もっとも、海運・エネルギー供給フローの回復時期や持続性を巡っては不透明感が残り、地政学情勢もなお流動的だ。供給面では、追加供給による世界の製油所在庫の積み上がり観測に加え、OPEC+の輸出枠拡大や、紛争中に一時カルテルを離脱していたUAEの増産が見込まれることが、先行きの供給圧力として意識されている。
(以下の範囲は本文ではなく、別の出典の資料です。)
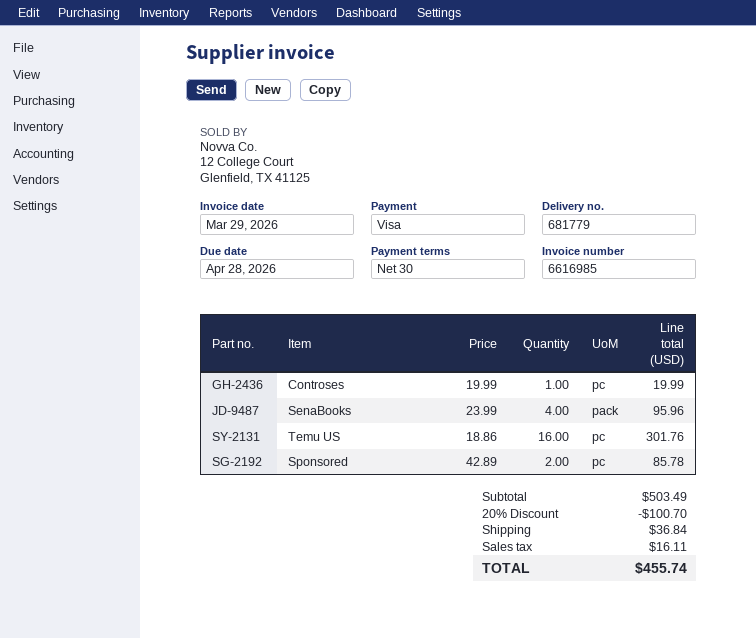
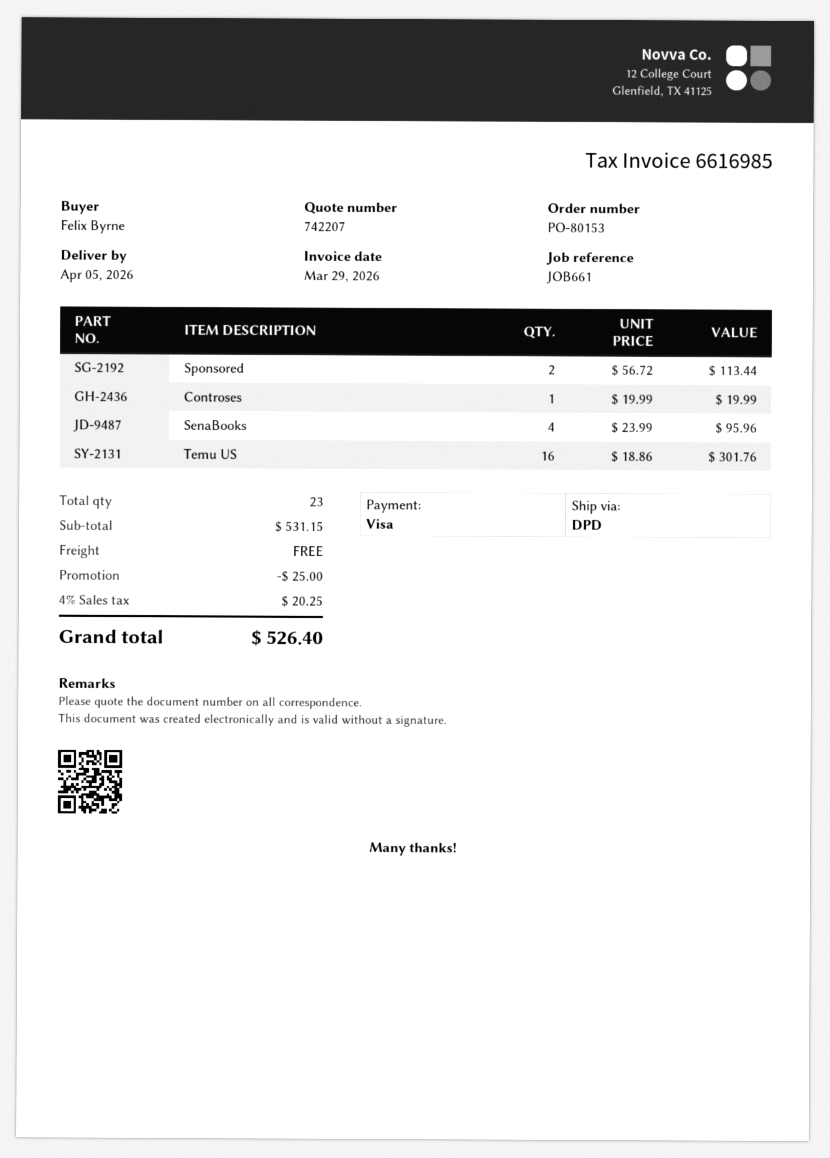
Sponsored: 2 x 42.89 = 85.78 -> 2 x 56.72 = 113.44
subtotal: 503.49 -> 531.15
discount: 100.70 -> 25.00
shipping: 36.84 -> 0.00
tax: 16.11 -> 20.25
total: 455.74 -> 526.40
一方、米国では在庫のタイト化が示唆されており、業界統計では先週の原油在庫が830万バレル減少した。
Market Volatility and Potential Price Swings
米・イラン合意を前にWTIがすでに約5%下落していることを踏まえると、弱材料の相当部分はすでに市場に織り込まれた可能性が高い。目先の焦点は下落の継続というよりボラティリティに移り、金曜日の署名に支障が出たり、実施が遅れたりすれば、急速な反転上昇を招く余地がある。直線的な下落ではなく、値動きの拡大を想定したポジション構築が重要となる。
向こう数週間は「うわさで売って事実で買う(sell the rumor, buy the fact)」の展開もあり得る。2015年の核合意後にイランが市場に復帰した際も、実際の供給増は即時ではなく段階的だった。イランは現実的には日量約120万バレルを世界供給に上乗せし得るが、全面的な増加が顕在化するまでには数カ月を要する可能性があり、遅延報道などをきっかけに価格が反発する局面が生まれやすい。
Options Strategies and Conflicting Market Drivers
地政学リスクと、イラン原油の円滑な市場復帰に対する懐疑的な見方を踏まえ、大きな価格変動から収益機会を得るオプション戦略が注目される。ストラドルやストラングルの買いは、合意が想定以上に進展して一段安となるケースでも、合意が頓挫して急騰するケースでも、大きな値幅を取りに行ける。原油オプションのインプライド・ボラティリティは今週すでに8%超上昇しており、市場が重要イベントに備えていることを示す。
同時に、世界的な供給増観測という弱材料と、米国内需要の強さという強材料の綱引きにも注目が集まる。米在庫の830万バレル減はインパクトが大きく、供給過剰が迫るとの見方と鮮明な対比をなす。米エネルギー情報局(EIA)は夏場の旺盛な需要を一貫して示しており、イランを巡るヘッドラインが示唆するほど需給が緩んでいない可能性もある。